Per questo, il distributore avezzanese di
giornali, mi ha detto che se volevo raccontare di avere ancora un lavoro, avrei
dovuto aprire la partita IVA. E così divento imprenditore di me stesso.
Non mi pago i contributi previdenziali, e mi demansiono a facchino di corte.
Tanto lo posso fare. Non c’è più sanzione. E risparmio.
Italian job.
Però il postamat, resta vuoto. Perché non ho
lo spirito avventuroso e intraprendente. Non mi voglio lanciare nel rutilante
mondo della stampa, dal lato dello strillone all’angolo della strada mentre diluvia
e fa freddo. Non sono abbastanza affamato. E neanche tanto folle. Signor Mela
copiata da quella dei Beatles.
La Bottiglieria è ancora chiusa, e un caffè
non me lo posso prendere. C’è un nuovo negozio di abbigliamento. Ma a Maria non
piacciono le cose che vendono qui. Me lo ha detto lei, un giorno che
passeggiavamo insieme qui. Per fortuna, perché costano troppo per le mie
tasche.
C’è sempre il Ferramenta, davanti la
Fontana, e la Cartoleria, per gli studenti che non vanno più a scuola perché la
scuola non c’è più.
Sembrano le pietre miliari della via Appia
che arriva a Brindisi, rimaste ferme negli ultimi sei anni. Solitarie.
Alte e impossibili. A segnare la strada per viaggiatori smarriti. Quelli che
non ricordano più le vecchie mappe.
Ma non posso uscirmene, con Maria,
regalandole un paio di pinze e un quaderno. Non esprimerebbe abbastanza quanto
lei sia la mia luce dentro ogni cielo.
Io lo so come mi sento, quando sto così.
Che guardo intorno, e cerco di non farmi
vedere da nessuno che conosco. Perché non voglio che sentano la puzza di
disoccupato. Anche se lavoro. Sì, il mio è un lavoro da disoccupato.
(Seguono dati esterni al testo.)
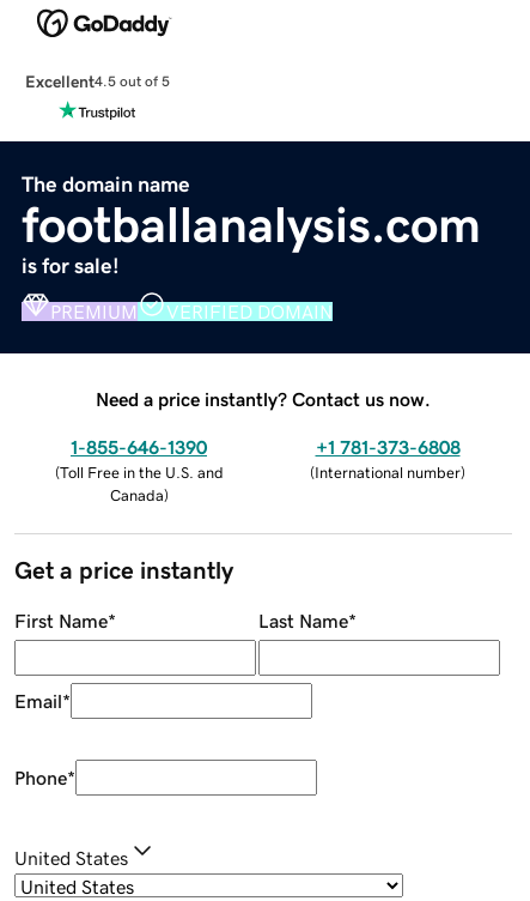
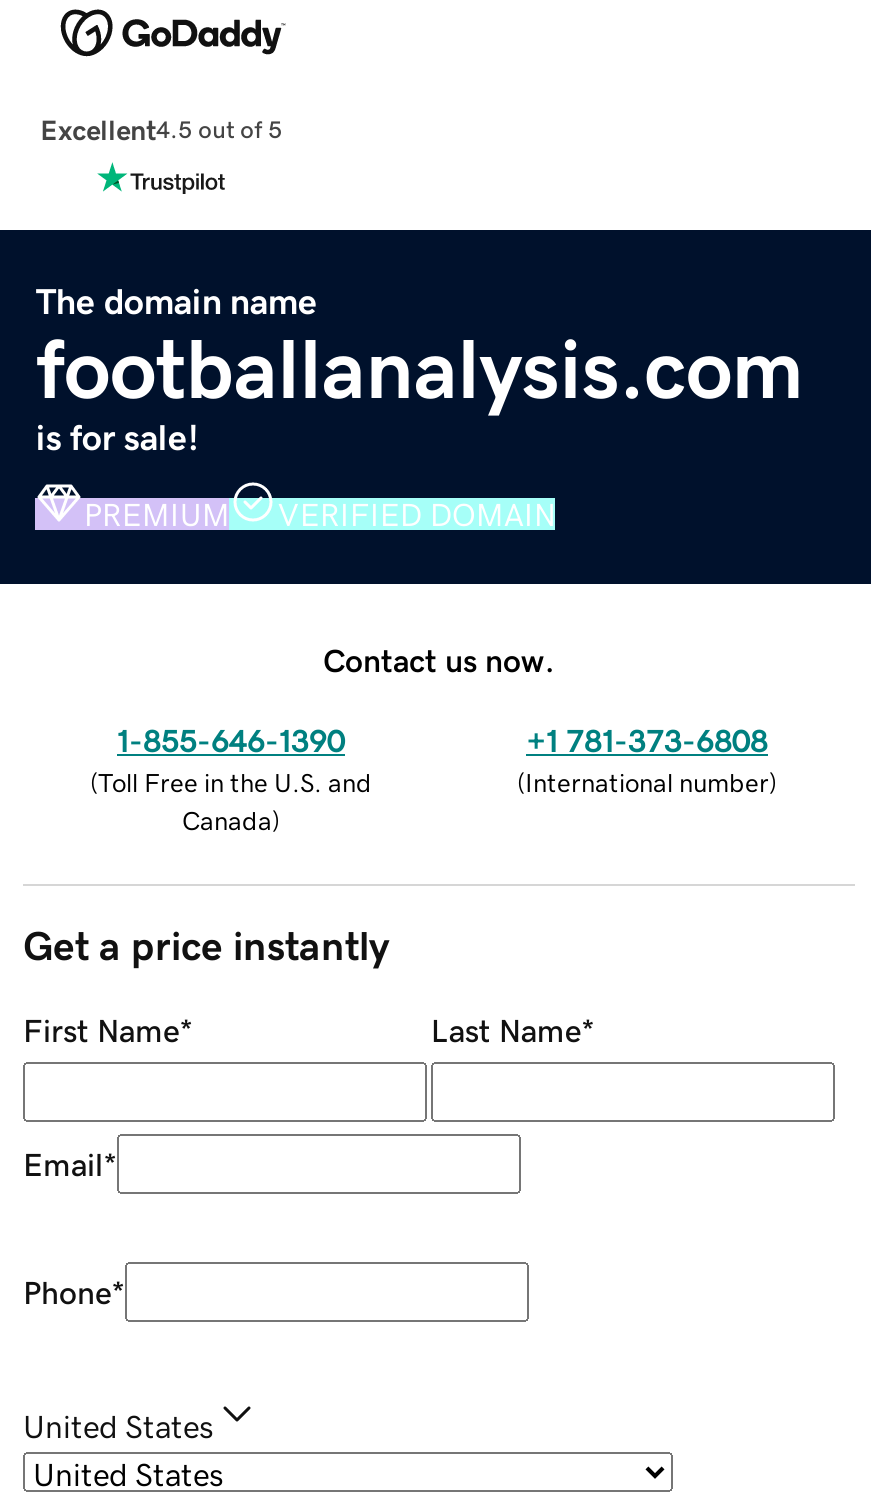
[96,389,431,408] Need a price instantly? Contact us now. -> [323,643,555,675] Contact us now.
Però, dai.
Disoccupato laureato. In economia, a L’Aquila. Per questo mi porto gli spicci
appresso. Perché sono economo. Accumulazione primaria. Il soldo sotto il
mattone. Il salvadanaio, non ce l’ho.
La sede della banca è ancora a pezzi. Mentre
il palazzo di fronte, uguale, è un cantiere vivo, invece.
Aspetta però. Hanno presentato il progetto
di ricostruzione. Dopo sei anni, hanno fatto la mossa. Poi vediamo quel che
succede davvero, oltre le conferenze stampa.
Mentre quelli del Sindacato, lì sotto a via
del Gatto, non so che fine abbiano fatto.
In centro, a L’Aquila, non ci va nessuno,
non ci lavora nessuno. Una sede del Sindacato aperta, qui, sarebbe come un
gelataio aperto in Alaska a dicembre. Via del Gatto è un vicolo cieco. Anche il
Sindacato, è diventato cieco.
C’era una pizzeria, qui, e un negozio di
fotografia, e un barbiere. Adesso non c’è niente. Anche se il palazzo è tutto
ricostruito e ridipinto di nuovo. Quanto costa l’affitto qui? Tanto quanto
l’avidità eterna degli aquilani ricchi.
Che bella piazzetta che c’è. Da farci
concerti tutte le sere. E non parcheggio di auto, e discarica, come è
ora.
Al fotografo, forse avrei potuto vedere
qualcosa, per Maria. Le piace, fotografare.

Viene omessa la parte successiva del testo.